++++ Extracted data

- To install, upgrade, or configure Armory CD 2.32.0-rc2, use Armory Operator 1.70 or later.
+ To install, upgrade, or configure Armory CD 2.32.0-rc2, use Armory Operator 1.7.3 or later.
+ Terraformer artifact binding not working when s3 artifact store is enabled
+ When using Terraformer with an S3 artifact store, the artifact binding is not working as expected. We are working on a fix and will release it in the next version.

++++++++
++++ Extracted data

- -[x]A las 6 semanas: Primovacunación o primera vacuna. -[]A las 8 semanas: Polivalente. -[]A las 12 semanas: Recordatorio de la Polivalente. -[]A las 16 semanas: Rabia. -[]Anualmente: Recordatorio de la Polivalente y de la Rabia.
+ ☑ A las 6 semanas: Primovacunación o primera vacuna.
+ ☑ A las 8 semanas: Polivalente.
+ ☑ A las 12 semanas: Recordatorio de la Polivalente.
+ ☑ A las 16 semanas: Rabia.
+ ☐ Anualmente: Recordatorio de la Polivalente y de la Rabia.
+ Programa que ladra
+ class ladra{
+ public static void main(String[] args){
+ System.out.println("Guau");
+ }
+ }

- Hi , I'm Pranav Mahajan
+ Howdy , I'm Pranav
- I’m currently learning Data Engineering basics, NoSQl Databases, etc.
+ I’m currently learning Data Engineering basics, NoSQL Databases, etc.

++++++++

Starting at the line with "- To install, upgrade, or" and ending at the line with "the next version.", print each line of the listing above exactly, with no other lines.

◆ Written answer ◆
- To install, upgrade, or configure Armory CD 2.32.0-rc2, use Armory Operator 1.70 or later.
+ To install, upgrade, or configure Armory CD 2.32.0-rc2, use Armory Operator 1.7.3 or later.
+ Terraformer artifact binding not working when s3 artifact store is enabled
+ When using Terraformer with an S3 artifact store, the artifact binding is not working as expected. We are working on a fix and will release it in the next version.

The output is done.